The idea that Big Civil Engineering is making up an infrastructure crisis is on the level with the idiocy that scientists are making up climate change just to get research grants. Talk to anyone in government at any level in any state. They know what they have to deal with.

The truth is that 60% of the population now attend some post-high school educational institution. We’ve created a society in which a college degree is a needed credential for jobs which never needed them and yet at the same time scanted on trade education for the millions of jobs and people that are truly necessary to meet the challenges of climate change, brownfield remediation, power generation and distribution, an aging population in aging housing, and, yes, the roads and bridges and streets beneath our feet.

The proper acronymic parallel is not with the CCC or other emergency programs but with long-term generational education like the A&M. Agricultural and Mechanical schools once proliferated in this country. Texas A&M is probably the only well-known one that kept the name but every state (even DC) has a land-grant college whose purpose was to train people in the practical arts. Even New York has one. It’s called Cornell and it’s part of the Ivy League, but it has a nationally-recognized agriculture school and there are Cornell Co-Operative Extensions in every county that help locals along with experimental stations that develop new and improved foods.

Rather than rail at imaginary targets of your own invention, you might investigate what the government can do - better than the private sector - that has the potential of solving problems we already are facing and will only get far worse over the next generation. I’m sure that’s why the oft-maligned millennials are looking so favorably at politicians who advocate these. The future is the world they’ll be living in, and bringing up families in, and needing jobs for. The challenges are not insurmountable. Some people’s mental walls are, but we can put them to one side and do what’s needed regardless of their opposition.

It seems funny to me that there are many saying “Choosing between this and hiring skilled, inexpensive private companies to fix everything, I’d pick the latter!”, when what’s actually going on is “Choosing between this, and not funding ANYTHING and letting things crumble as they may”.

Not to say that there aren’t other ways to fund an implement widespread infrastructure repair and maintenance, but all of those involve the word “fund”, and so republicans oppose them reflexively.

The federal government spent $4.15 trillion in FY2018. In FY2019 they spent $4.41 trillion. The idea that Republicans are “not funding ANYTHING” is laughable on its face. Just looking at the non-defense discretionary slice of that pie, we spend about 15% of it ($101 billion) on transportation programs.

ETA: source (pdf)

Having worked at the transportation department, I am well aware that government money is spent on infrastructure repair. I am also aware that such efforts are not keeping up.

Really, it was quite obvious that I was speaking spending anything MORE. I mean, clear on the face of it. Nobody could miss it. Certainly the proposed Sanders plan would be in addition to other efforts, not replacing them, so I can’t imagine anybody would fail to understand that that is the subject under discussion.

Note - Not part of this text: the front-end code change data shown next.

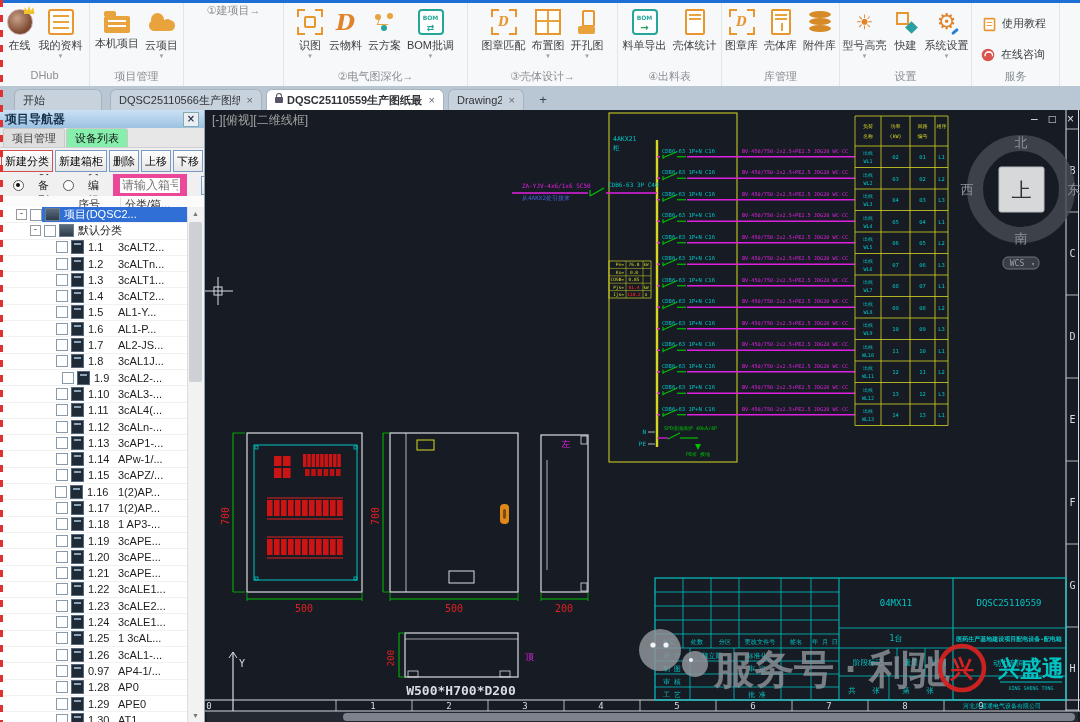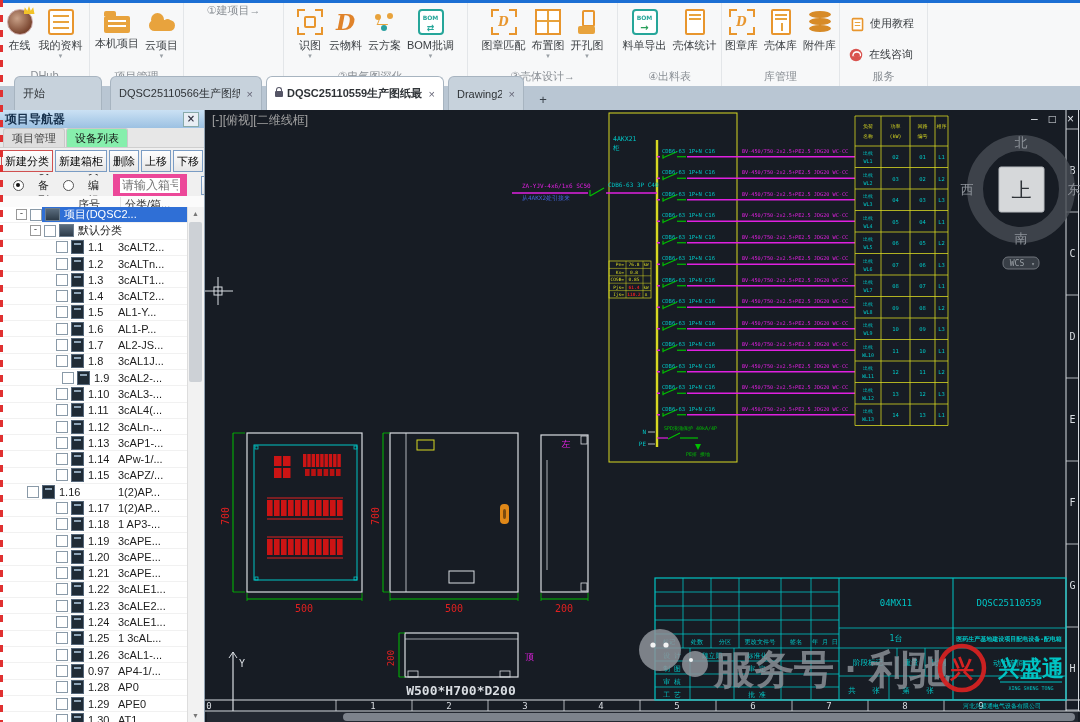"型号高亮" div.rgroup { html: none -> <div> <div> <div> <span> <i></i> </span> <span>型号高亮</span> <span>▼</span> </div> <div> <span> <i></i> </span> <span>快建</span> <span></span> </div> <div> <span> <i></i> </span> <span>系统设置</span> <span>▼</span> </div> </div> <div>设置</div> </div> }
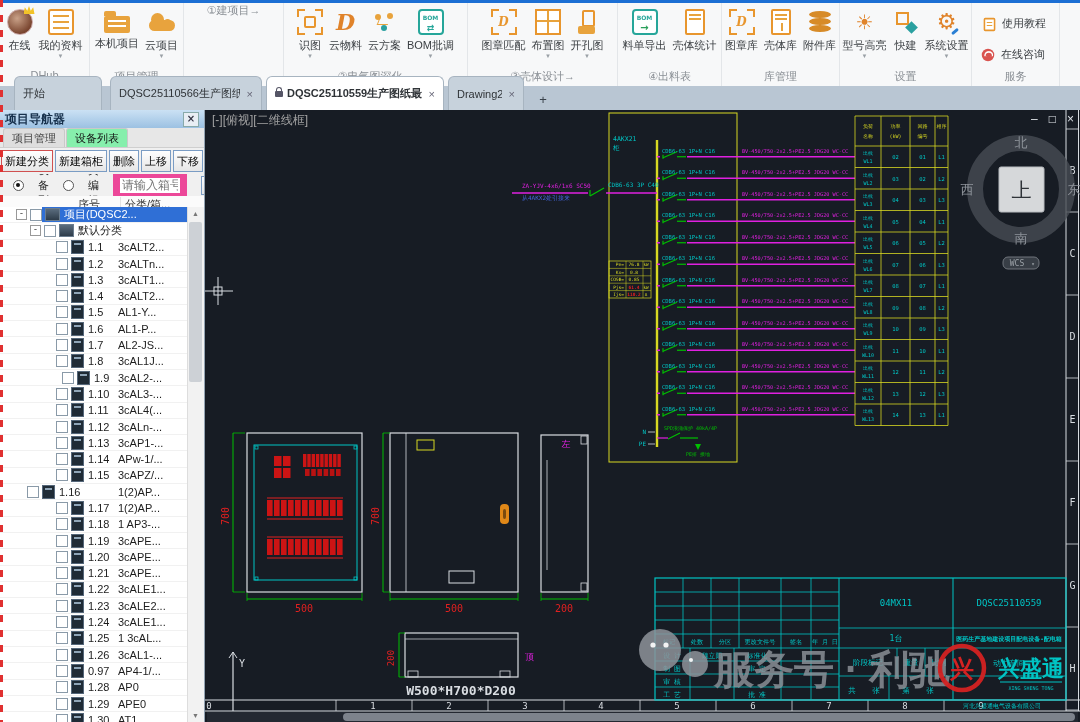"开始" .dtab { height: 34px -> 21px }
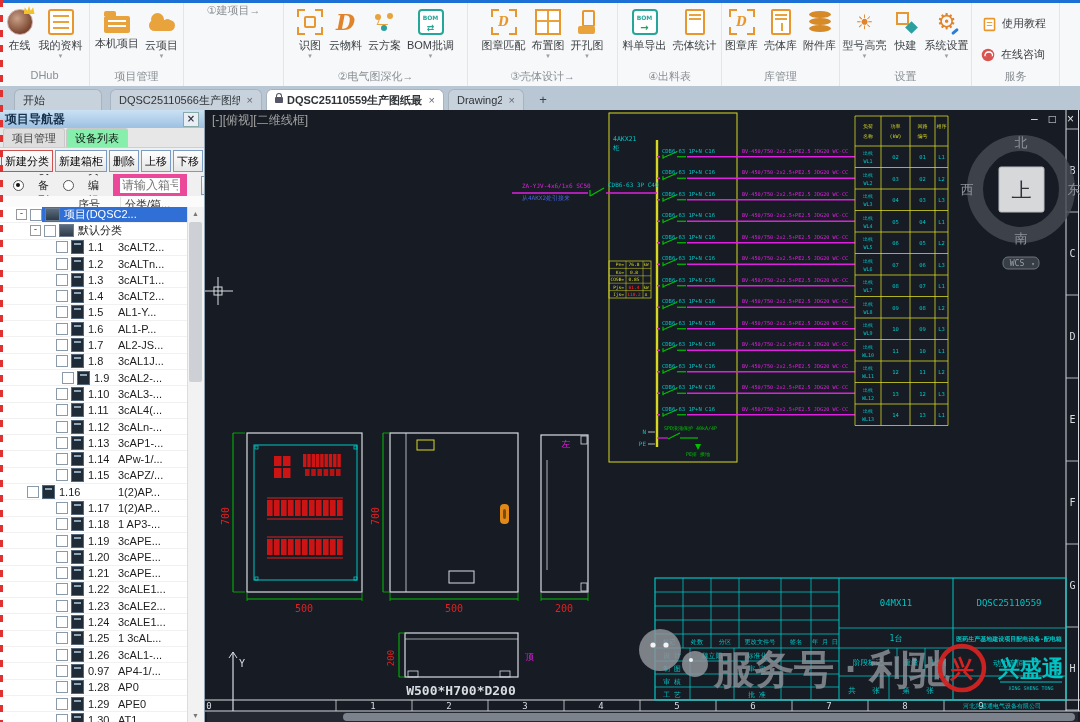"1.16" div.trow { padding-left: 27px -> 55px }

And republicans, indeed, do not wish to spend more. Well, unless it can be routed to themselves or their cronies anyway.

I wish that statement were true more often than it is.

To your broader point about Republicans resisting “more” spending, I think we can agree that they do it more often than dems, so in our current political climate, they’d be the ones arguing against spending additional funds to implement Bernie’s proposal. I’m curious about your opinion though: if $101 billion for transportation programs is “not keeping up”, how much money do you think it would cost to do an adequate job of “keeping up” with needed infrastructure costs? Are we just $10B short, or do we need to double it? Increase it ten-fold? Something else?